Wilders “insists” that he has no “antipathy toward Muslims.” When a writer uses “insists,” generally he thinks that the facts are other than whatever position his subject is insisting upon. In other words, Taranto here seems to reveal his own assumption that someone who reports and warns about Islamic jihad and Islamic supremacism is doing so simply out of some irrational “antipathy toward Muslims.”
His idea of how to do so, however, seems unlikely to win many converts: “You have to give up this stupid, fascist book” — the Quran. “This is what you have to do. You have to give up that book.”
Mr. Wilders is right to call for a vigilant defense of liberal principles. A society has a right, indeed a duty, to require that religious minorities comply with secular rules of civilized behavior. But to demand that they renounce their religious identity and holy books is itself an affront to liberal principles.
Does Taranto realize that his last two sentences contradict one another? Does he have any idea that to comply with “secular rules of civilized behavior,” Muslims would have to discard large portions of the Qur’an and Sunnah and the Sharia rules that are derived from them? Probably he doesn’t. Nonetheless, when the religion’s foremost and central authorities teach that the religious law must dominate, and also teach supremacism, violence, the oppression of women and more, and justify these teachings by reference to the religion’s core texts, there is a conflict when those who hold to the religion move into countries full of unbelievers. That conflict will eventually come to a head one way or another, unless the host country capitulates without any kind of resistance.

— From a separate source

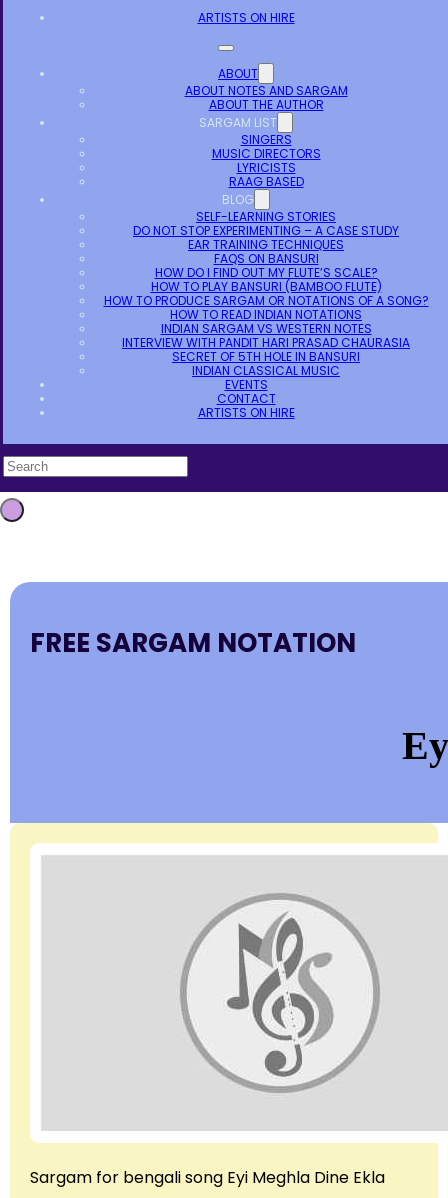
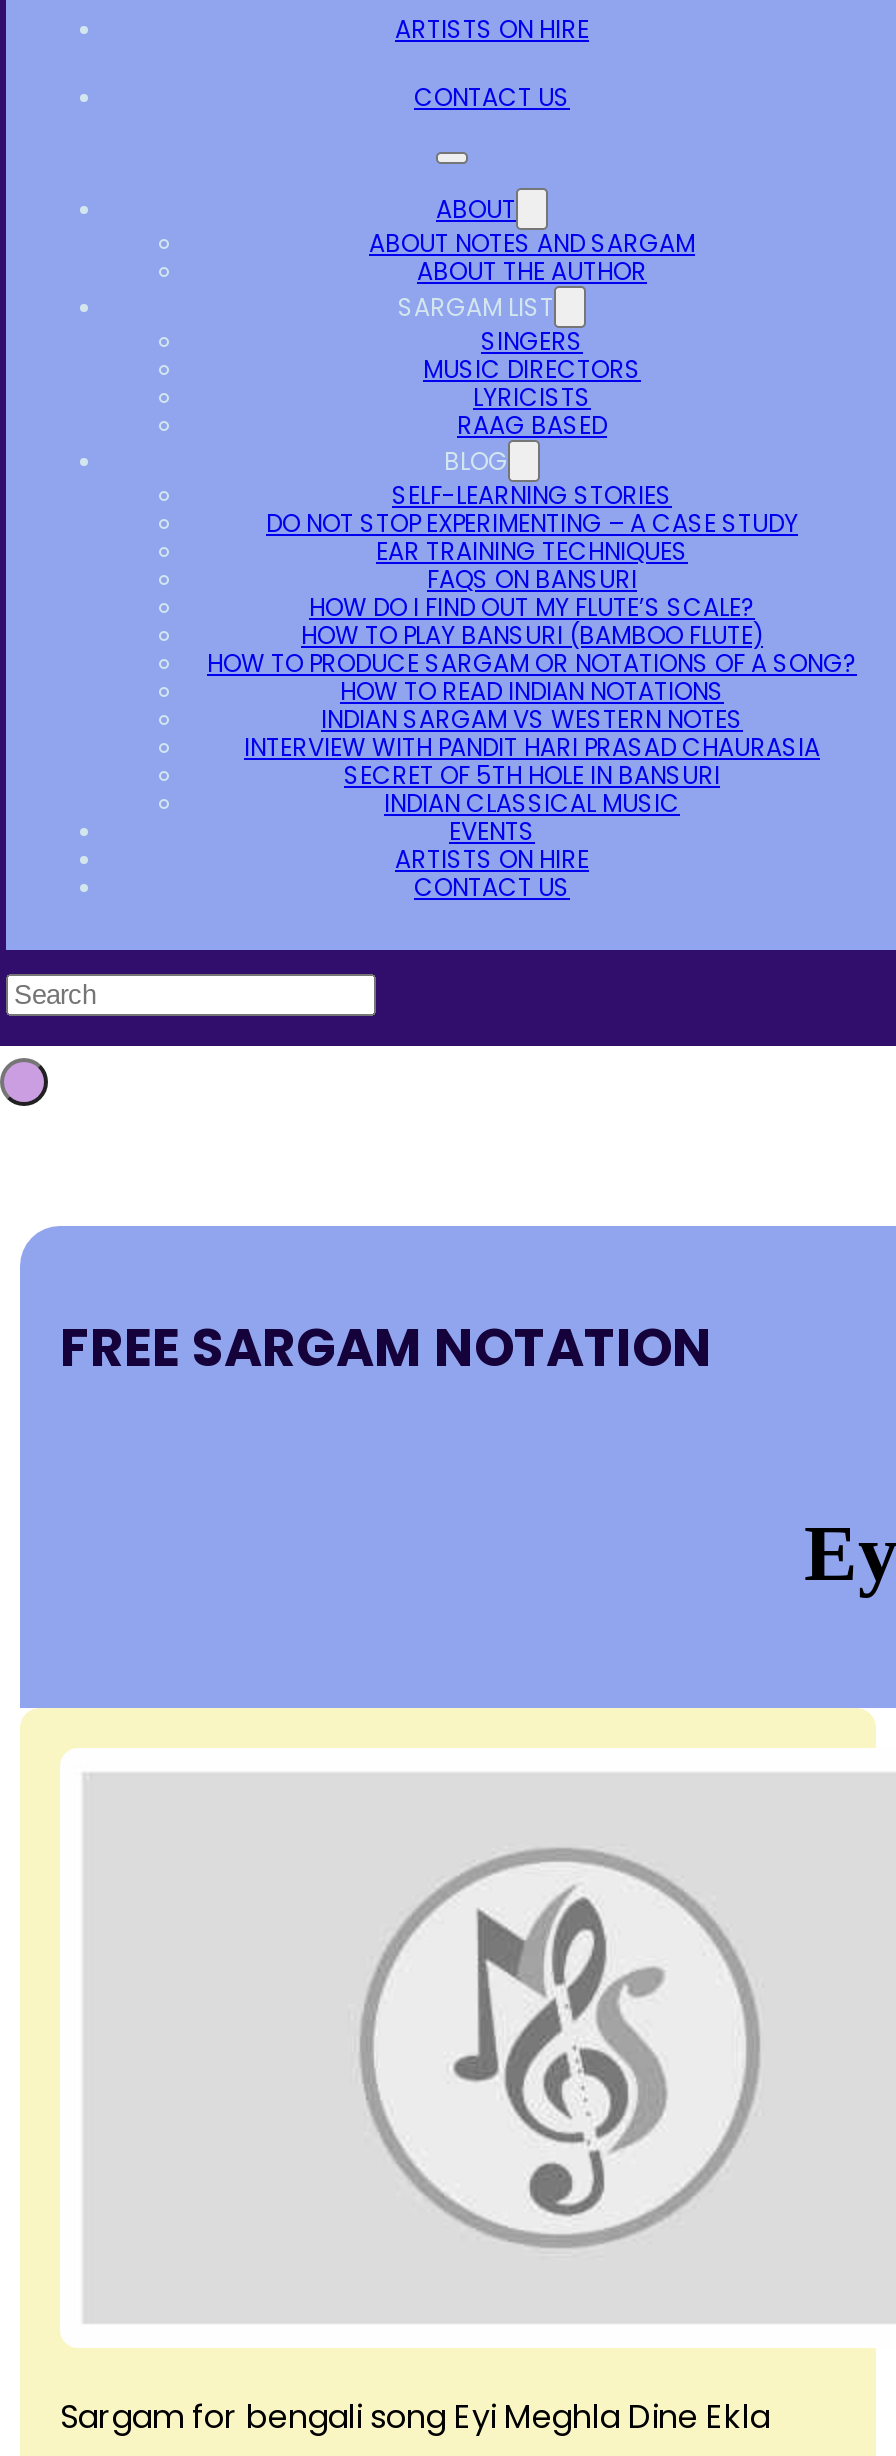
+ CONTACT US

- CONTACT

+ CONTACT US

Maybe Wilders’s call for them to discard the Qur’an is quixotic and unrealistic, and in any case I myself oppose any call to ban any book. Ideas should be fought with better ideas, not with censorship. Maybe Wilders would gain more traction calling for serious, honest reform based on a genuine rejection of literalism in interpreting the Qur’an and Sunnah, and upon a searching reevaluation of the legal superstructure of Sharia. In any case, neither one is likely to happen. But as long as James Taranto and those of his ilk are unable or unwilling to come to grips with the reality of the problem of Islamic supremacism, and slyly vilify people like Wilders who are standing up to it, one thing is certain: Islamic supremacists will continue to erode the freedoms and rights that have up to now been enjoyed by the free citizens of the West.